For each data set that a line of best fit doesn't make sense, explain why.
interested in one graph for all four? try this (in order for this to work, name your data table aq):
par(mfrow=c(2,2))
plot(aq$xA,aq$yA,main="Quartet A",abline(lm(aq$yA~aq$xA)),xlim=c(0,20),ylim=c(0,15),xlab="xA",ylab="yA")
plot(aq$xB,aq$yB,main="Quartet B",abline(lm(aq$yB~aq$xB)),xlim=c(0,20),ylim=c(0,15),xlab="xB",ylab="yB")
plot(aq$xC,aq$yC,main="Quartet C",abline(lm(aq$yC~aq$xC)),xlim=c(0,20),ylim=c(0,15),xlab="xC",ylab="yC")
plot(aq$xD,aq$yD,main="Quartet D",abline(lm(aq$yD~aq$xD)),xlim=c(0,20),ylim=c(0,15),xlab="xD",ylab="yD")
in order to get it back to plotting one, enter the code:
par(mfrow=c(1,1))
3: Detroit
Below is a data set dealing with statistics from Detroit. The explanation of the different pieces can be found here.

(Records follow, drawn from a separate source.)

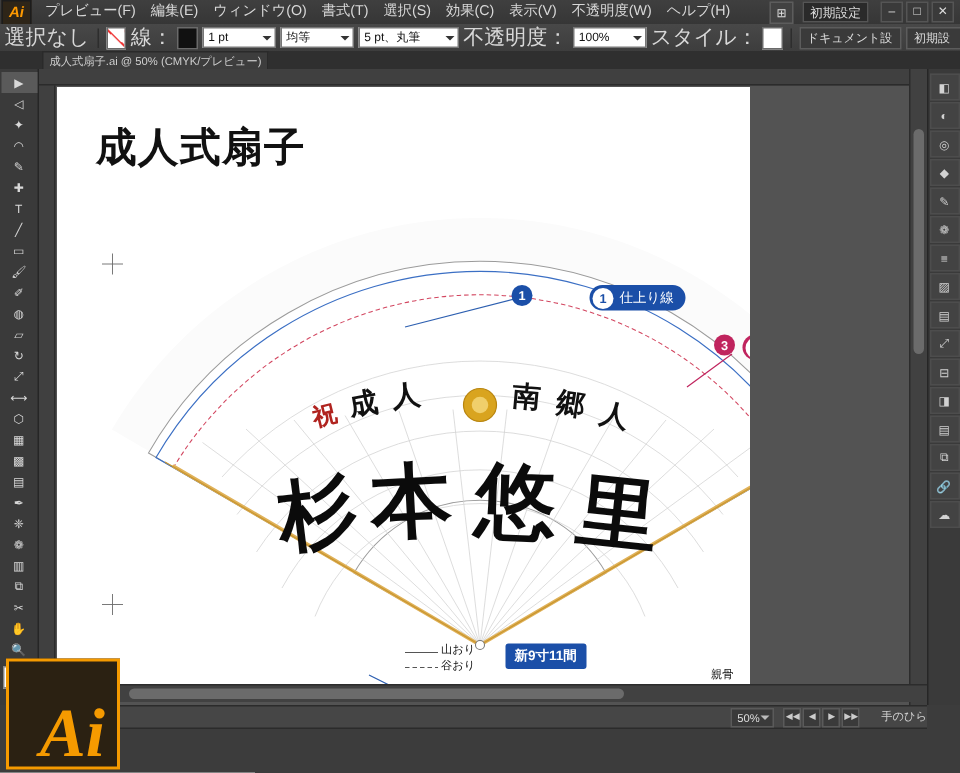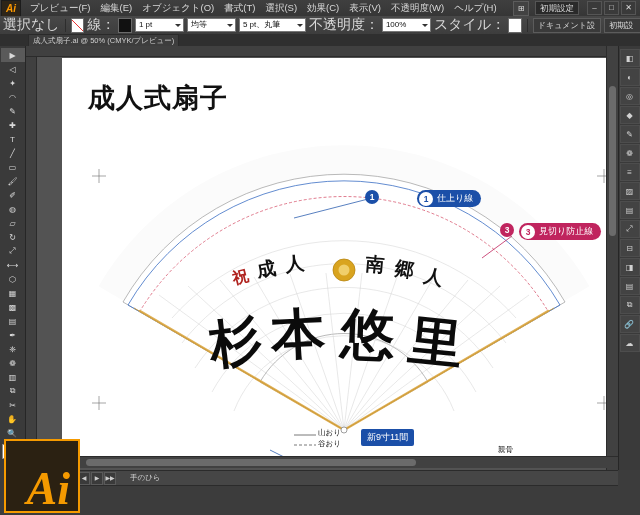--- a/index.html
+++ b/index.html
@@ -217,7 +217,7 @@
     <div class="ai-logo">Ai</div>
     <div class="mi">プレビュー(F)</div>
     <div class="mi">編集(E)</div>
-    <div class="mi">オブジェクト(O)</div>
+    <div class="mi">ウィンドウ(O)</div>
     <div class="mi">書式(T)</div>
     <div class="mi">選択(S)</div>
     <div class="mi">効果(C)</div>

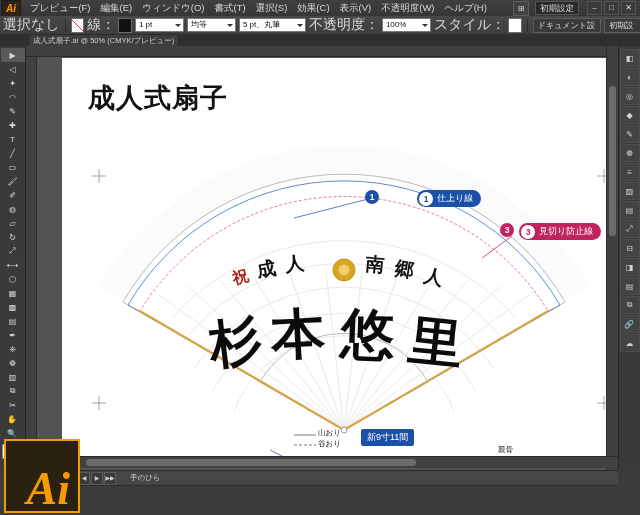--- a/index.html
+++ b/index.html
@@ -122,9 +122,8 @@
     position:absolute;left:0;top:0;width:592px;height:10px;background:#404040;border-bottom:1px solid #2b2b2b;
   }
   .artboard{
-    position:absolute;left:12px;top:12px;width:565px;height:398px;background:#ffffff;
+    position:absolute;left:12px;top:12px;width:462px;height:398px;background:#ffffff;
     overflow:hidden;
-    margin-left:24px;
   }
   .title-jp{
     position:absolute;left:26px;top:22px;font-size:27px;font-weight:bold;color:#111;

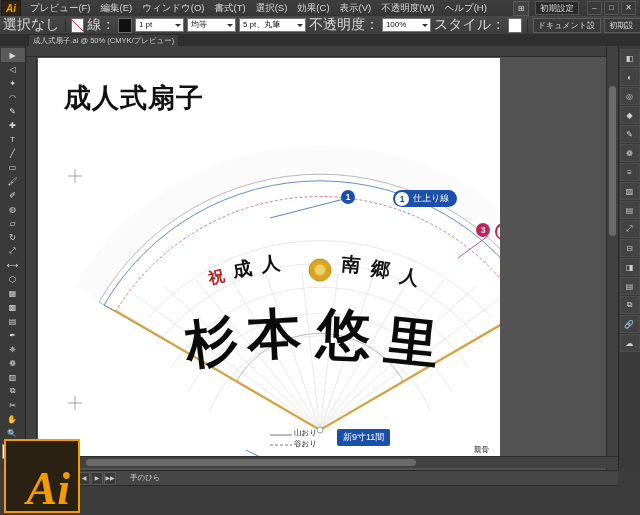--- a/index.html
+++ b/index.html
@@ -435,7 +435,7 @@
 
       <div class="smalltext" style="left:256px;top:370px;">山おり</div>
       <div class="smalltext" style="left:256px;top:381px;">谷おり</div>
-      <div class="tag-blue" style="left:299px;top:371px;">新9寸11間</div>
+      <div class="tag-blue" style="left:299px;top:371px;font-weight:bold;">新9寸11間</div>
 
       <div class="smalltext" style="left:412px;top:387px;padding-left:24px;">親骨</div>
 

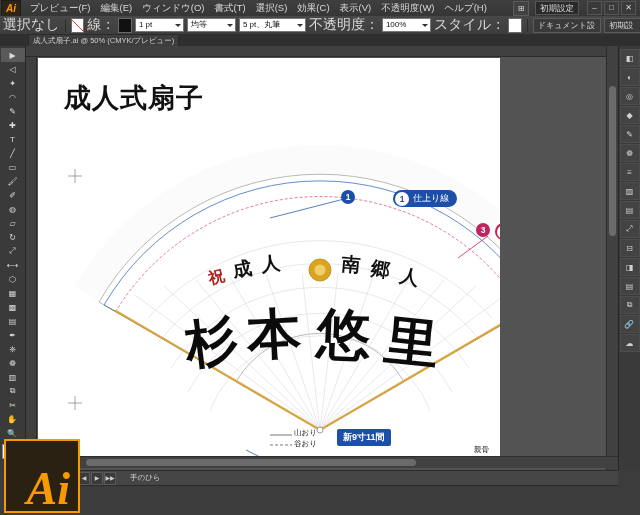--- a/index.html
+++ b/index.html
@@ -171,7 +171,7 @@
   .status-inner{
     position:absolute;left:26px;top:0;width:592px;height:14px;
     background:#464646;border-top:1px solid #2b2b2b;border-bottom:1px solid #2b2b2b;
-    display:flex;align-items:center;font-size:8px;color:#d5d5d5;
+    display:flex;align-items:center;font-size:8px;color:#d5d5d5;justify-content:flex-end;
   }
   .zoomsel{
     background:#3a3a3a;border:1px solid #5a5a5a;height:11px;line-height:11px;

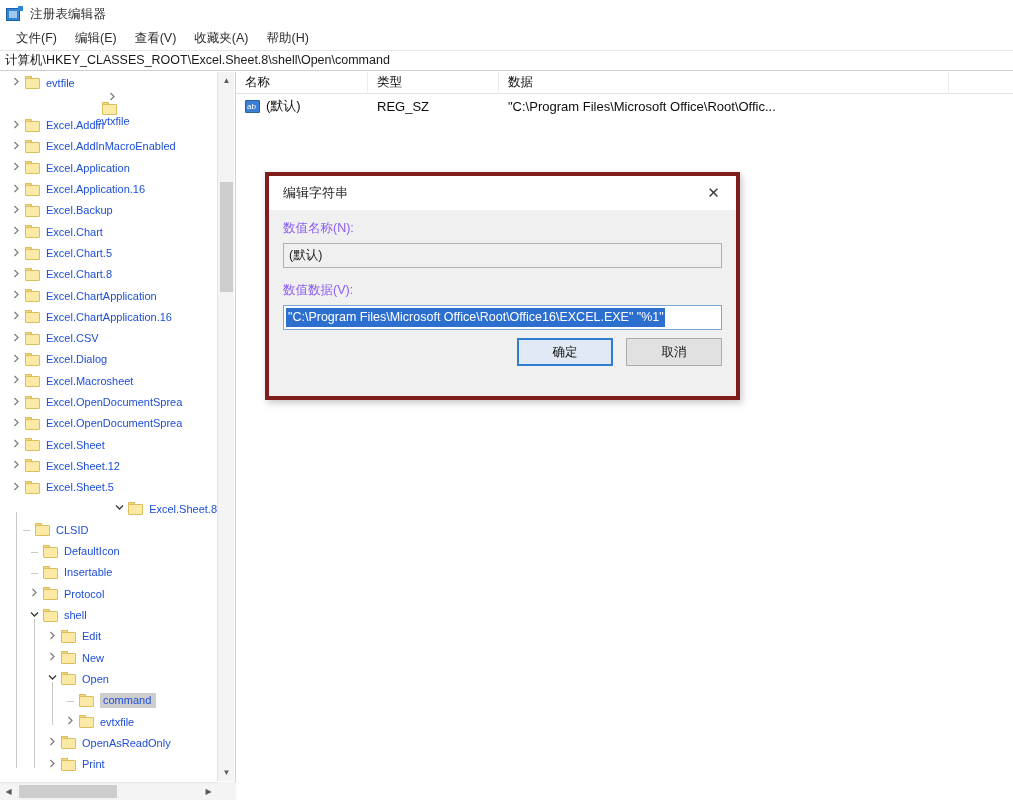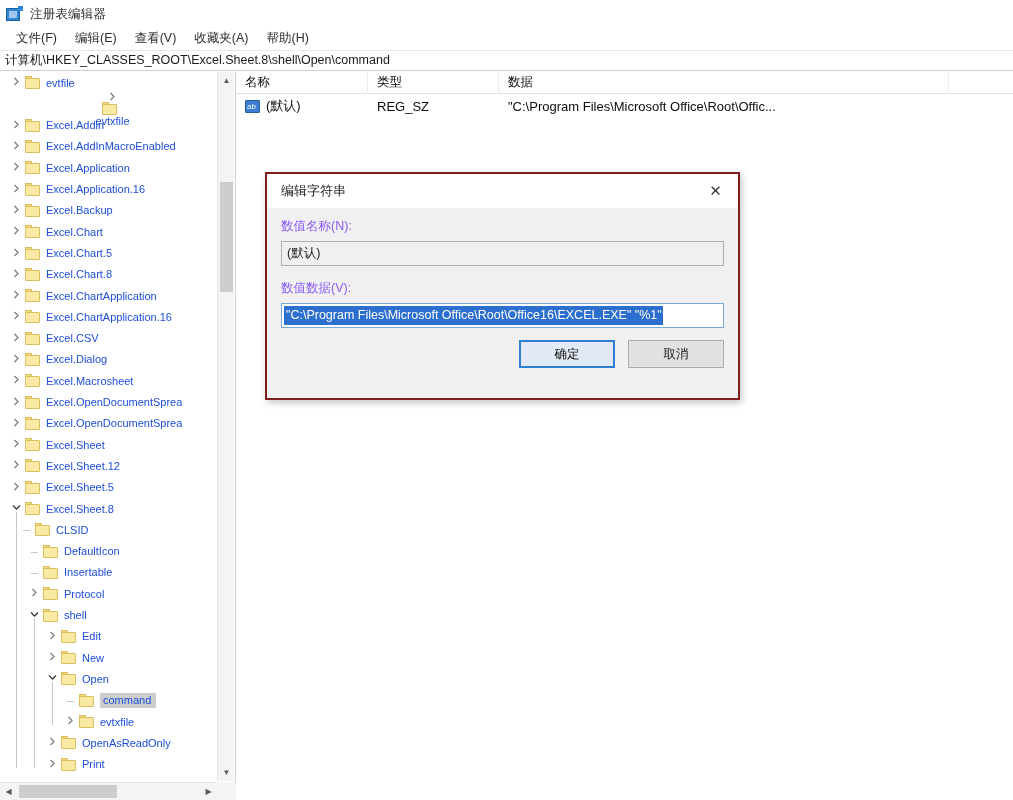--- a/index.html
+++ b/index.html
@@ -308,7 +308,7 @@
     width: 475px;
     height: 228px;
     background: #f0f0f0;
-    border: 2px solid #7f1d1d;
+    border: 4px solid #7f1d1d;
     box-shadow: 2px 3px 7px rgba(0,0,0,.22);
     box-sizing: border-box;
     font-size: 12.5px;

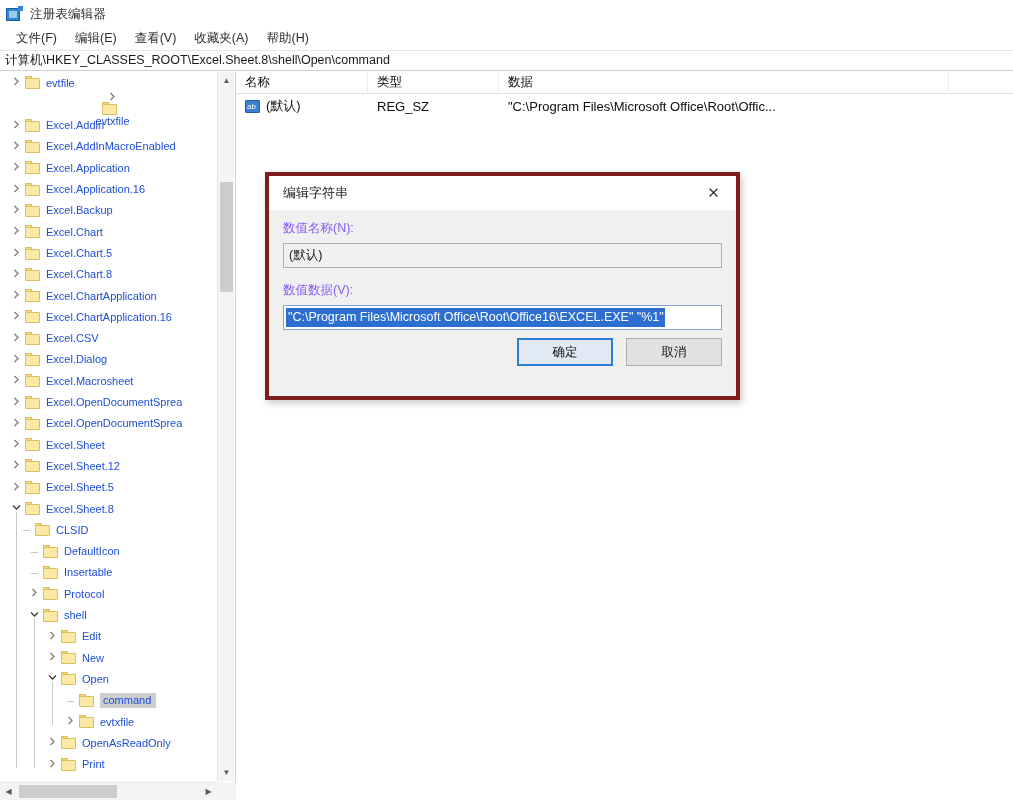--- a/index.html
+++ b/index.html
@@ -663,7 +663,7 @@
           </div>
           <span class="lbl">Excel.Sheet.5</span>
         </div>
-        <div class="tree-row" style="padding-left: 8px;">
+        <div class="tree-row" style="padding-left: 8px; justify-content: flex-end;">
           <div class="twisty">
             <svg width="9" height="7" viewBox="0 0 9 7">
               <path d="M1 1.5 L4.5 5 L8 1.5" fill="none" stroke="#3a3a3a" stroke-width="1.3"></path>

load the csv file into r. Save the data as detroit
use: plot(detroit) . Explain what r gave you in this graph. If you ae unsure, call me over and we will look at it together.
Find two variables you think would be described well with a line of best fit. find the correlation between your two variables, find the line of best fit, and then create a plot that includes the points, correct axes labels, and the line of best fit.
Explain what relationship you found and what it means in real life.
4: A friend of yours has been doing some research in the area of photo synthesis. They have collected the information and placed it into a .csv for you. They explain the four different variables as such:
Irradiance: the amount of light that was shining on the plant leaf.
C02 Concentration: how much C02 was in the air around the plant when the data was taken
Leaf Resistance: the resistance the leaf has to gases (how resistant the holes are that let air and water and gasses in and out)
Photosynthesis Rate: The rate at which the plant is currently photosynthesizing.
They ask you to help them answer the following question: "Which of the three factors (Irradiance, CO2 Concentration and Leaf Resistance) seem to have the strongest correlation with the photosynthesis rate?"
Using your knowledge of statistics, help them answer that question. I'm leaving it up to you to show what you need to, make the proper graphs and equations. But give me enough so that I will be convinced.
Extensions:
pets!
Given in the .csv below are how old pets are in human years (for example, after 4 years it is like a dog is 34). Your job is to make a graphic that has both cat years and dog years on the same graphic. Be sure to include lines of best fit for both. Make it a nice looking graph.
Let's take another look at the Old Faithful Data set. As we saw in the regression plot, it really breaks down into two different groups--those with short duration and interval and those with longer of both.
Break our data into two different sets. Call them short_faith and long_faith . Explain how you found the two different sets and where you chose to break them up (there can be different results based upon how you think about this problem)
Run a brief summary on each of these two different sets and get the following: correlation, line of best fit, regression plot and plot of the data. Comment on what appears to be happening.
Create a graph that has all the data points of both sets in different colors and both lines of best fit. Comment on the graph and whether or not you feel it is useful.